Niagara Falls, NY - 50 international refugees could eventually start new lives in Niagara Falls. City Council is seeking more information.

You can see images of success in the photos of refugees on the walls at the offices of Jewish Family Service in Buffalo. And now the Queen City's reputation as a welcoming base for refugees is the inspiration for the agency's proposal to bring 50 members of an as yet undetermined nation to settle in Niagara Falls. The agency's CEO Marlene Schillinger says "Refugees can buy houses. Refugees can do jobs or be employed gainfully. And so they contribute to the community which is what they'll do in Niagara Falls."

Schillinger points out some refugees already work in the casino. And with the support of the city school district and Niagara University for language and training and other agencies for support, they can blend their culture into the Falls which is already ethnically diverse in many ways as a border community. There will be a particular focus on one nationality Schillinger says "If we're talking about building wanna build the community from the same pool of people if you will."

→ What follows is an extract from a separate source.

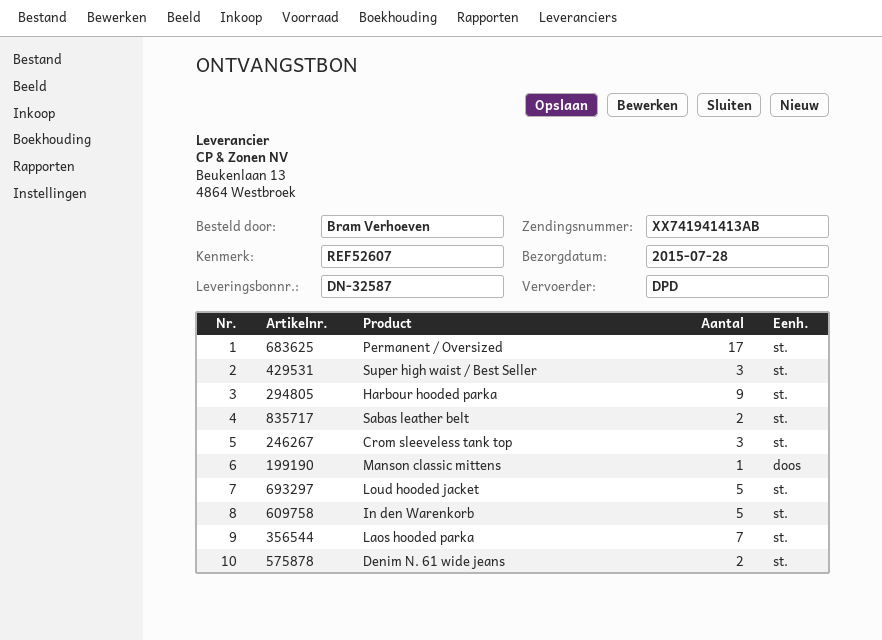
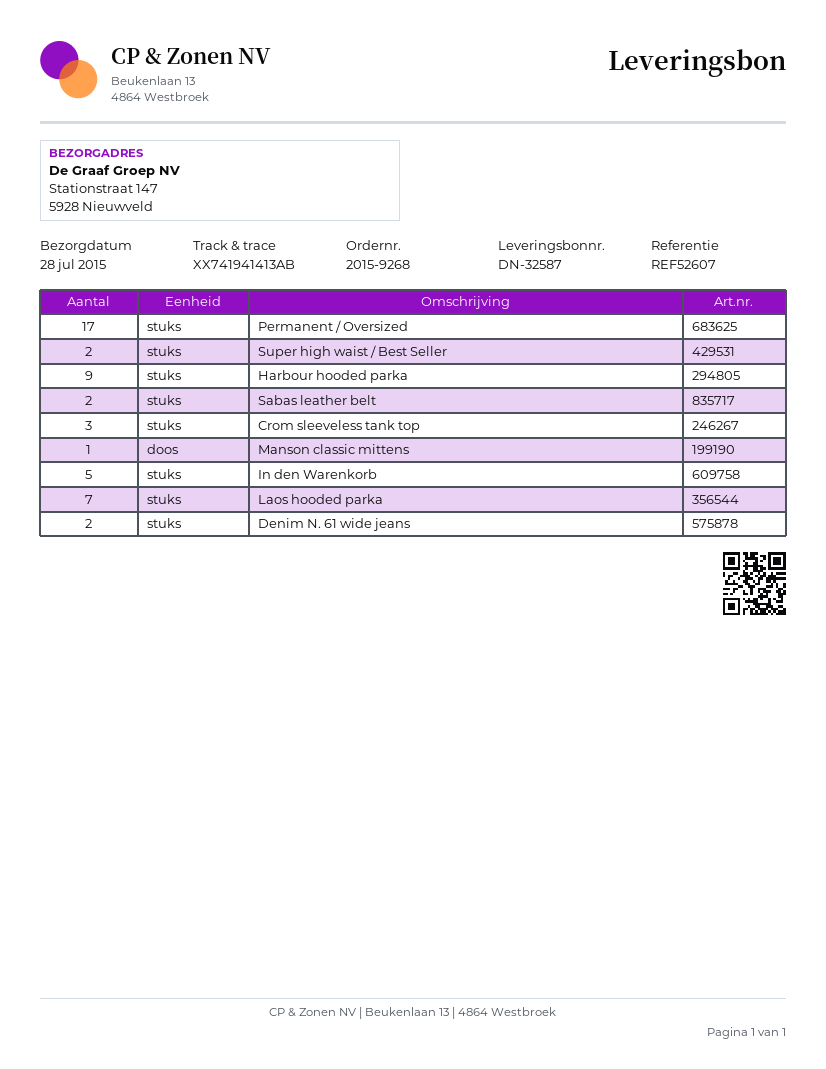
Super high waist / Best Seller: 3 -> 2
Loud hooded jacket: 5 -> none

Still the swirling social media concerns about potential terroristic influences and other questions about social services costs remain. They raise caution flags for some city council members who are willing to consider new neighbors. But as Councilman Ken Tompkins puts it "Definitely think they need to be vetted extremely well.

We asked "By the State Department or I guess whoever beings them in?

Tompkins replied "I would like to see it not only by the State Department...I'd also like to see by the county...Niagara county as well."

Mayor Paul Dyster says "One of the things that I can assure people here in Niagara Falls is that refugees undergo more vigorous screening than anyone else we allow into the United States."

Schillinger points out that while this select group has been pre-approved to fly to the US, there is some uncertainty about the pace and flow of refugees with the incoming administration in Washington.